So that’s how you can gradually increase force, but how do you go about holding something in place? If an action potential is only able to last that long though, how are you able to maintain a single position for minutes at a time?

When a muscle contracts in response to an action potential, it is called a ‘twitch contraction’. This lasts around 100 milliseconds and includes a short latent period (a roughly 10ms pause prior to the contraction) and a roughly 60ms relaxation period as tension is released.

What’s really going on when you hold something in place, is that your motor units are twitching extremely quickly in order to provide continuous tension. In fact, they can twitch before they have even finished completely relaxing. Meanwhile, asynchronous firing of different muscle fiber throughout the muscle helps to ensure there is no interruption to the signal. This may be why synchronized contractions across all motor units actually don’t yield the most force as you would expect (study, study).

The result of this rapid pulsing is what is known as a tetanic contraction: the sustained contraction. And that’s why if you look closely, you aren’t actually locked in place, but rather twitching and vibrating as your muscles fire rapidly to hold the position.

If you are using a yielding isometric contraction – attempting to hold a moderately heavy weight in place – then as your motor units are fatigued, your body will gradually begin to recruit other varieties of muscle fiber: such as fast twitch fiber. Now the weight begins to shake and wobble, as large, explosive contractions attempt to hold it in position. Eventually those fatigue too, and the weight begins to lower in an eccentric movement as you no longer generate enough force to keep everything in place.

The speed of these contractions is another factor that contributes to overall strength then. This is rate coding – the way in which the central nervous system encodes intensity using a digital system. The more rapidly your nerves fire (discharge), the greater the overall force. This can actually be trained, and resistance training has been shown to increase discharge rates after just four weeks of isometric contractions (study).

Rate coding is also used to convey information regarding intensity across the sensory neurons in the brain. The stronger a stimulus such as light, the more rapidly the neuron in the eye will fire. Rate coding is not unique to muscle then, but is simply the way the nervous system codifies intensity

Putting This Into Practice

So now you know all this, how does it impact on your training?

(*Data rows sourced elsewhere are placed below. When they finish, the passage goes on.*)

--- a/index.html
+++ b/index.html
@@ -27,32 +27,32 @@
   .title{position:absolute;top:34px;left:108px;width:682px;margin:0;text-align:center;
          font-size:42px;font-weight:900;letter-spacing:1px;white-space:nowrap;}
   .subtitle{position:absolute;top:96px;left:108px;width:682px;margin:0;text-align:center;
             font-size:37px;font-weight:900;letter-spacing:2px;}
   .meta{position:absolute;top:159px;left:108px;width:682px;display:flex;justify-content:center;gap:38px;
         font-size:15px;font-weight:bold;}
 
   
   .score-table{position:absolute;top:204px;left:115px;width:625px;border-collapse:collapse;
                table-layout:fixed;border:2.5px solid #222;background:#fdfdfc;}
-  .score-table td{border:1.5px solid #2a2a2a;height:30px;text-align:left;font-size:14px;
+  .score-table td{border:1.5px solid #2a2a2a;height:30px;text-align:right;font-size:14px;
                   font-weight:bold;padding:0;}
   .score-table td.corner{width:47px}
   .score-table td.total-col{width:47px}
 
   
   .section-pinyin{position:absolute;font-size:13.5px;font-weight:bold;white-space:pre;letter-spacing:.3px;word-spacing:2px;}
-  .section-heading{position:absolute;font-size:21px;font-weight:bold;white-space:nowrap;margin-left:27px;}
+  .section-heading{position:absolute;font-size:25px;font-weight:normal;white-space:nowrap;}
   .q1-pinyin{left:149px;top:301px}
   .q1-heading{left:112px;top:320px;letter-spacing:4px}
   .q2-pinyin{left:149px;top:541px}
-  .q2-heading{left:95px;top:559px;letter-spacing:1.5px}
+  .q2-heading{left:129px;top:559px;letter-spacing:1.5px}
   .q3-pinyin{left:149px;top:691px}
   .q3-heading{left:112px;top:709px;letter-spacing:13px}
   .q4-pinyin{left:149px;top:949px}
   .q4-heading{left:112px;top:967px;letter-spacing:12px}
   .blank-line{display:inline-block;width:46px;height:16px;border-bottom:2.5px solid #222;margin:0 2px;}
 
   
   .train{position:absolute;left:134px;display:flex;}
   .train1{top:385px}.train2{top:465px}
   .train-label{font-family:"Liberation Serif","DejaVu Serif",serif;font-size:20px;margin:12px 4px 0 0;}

Well, we can easily see that the effect that something like a plyometric movement will have on the neural component of training will be completely different from the effect of a heavy eccentric.

In order to recruit the largest, fastest motor units – which will lead to the most hypertrophy and increased mind-muscle connection – we need to exert maximum force. Those large motor units have higher excitation thresholds, meaning that they need a big challenge in order to be recruited. This normally means either using explosive movements, or very heavy weights (usually >90% 1RM).

Intermittent Fasting Testosterone

This is also why overcoming isometrics – pushing or pulling against immovable objects – are great for increasing muscle fiber recruitment. You are attempting to produce maximum force, which requires the engagement of the largest motor units and their sustained tetanic contraction.

Another way you can engage those motor units though is by using something like a drop set, or a very lengthy yielding isometric exercise. We’ve seen that by fatiguing the slow twitch fibers, you are this way able to force the body to recruit the larger motor units – even when using lighter weights. But the recruitment pattern here is entirely different, as you are using a smaller percentage of your motor units at any given time in a bid to maintain a more constant amount of force. This is why as you tire, you will struggle to curl a barbell slowly, but may be able to ‘speed’ your way through it by calling on those as-yet-unused fast twitch fibers. It’s like a CNS form of pre-exhaust!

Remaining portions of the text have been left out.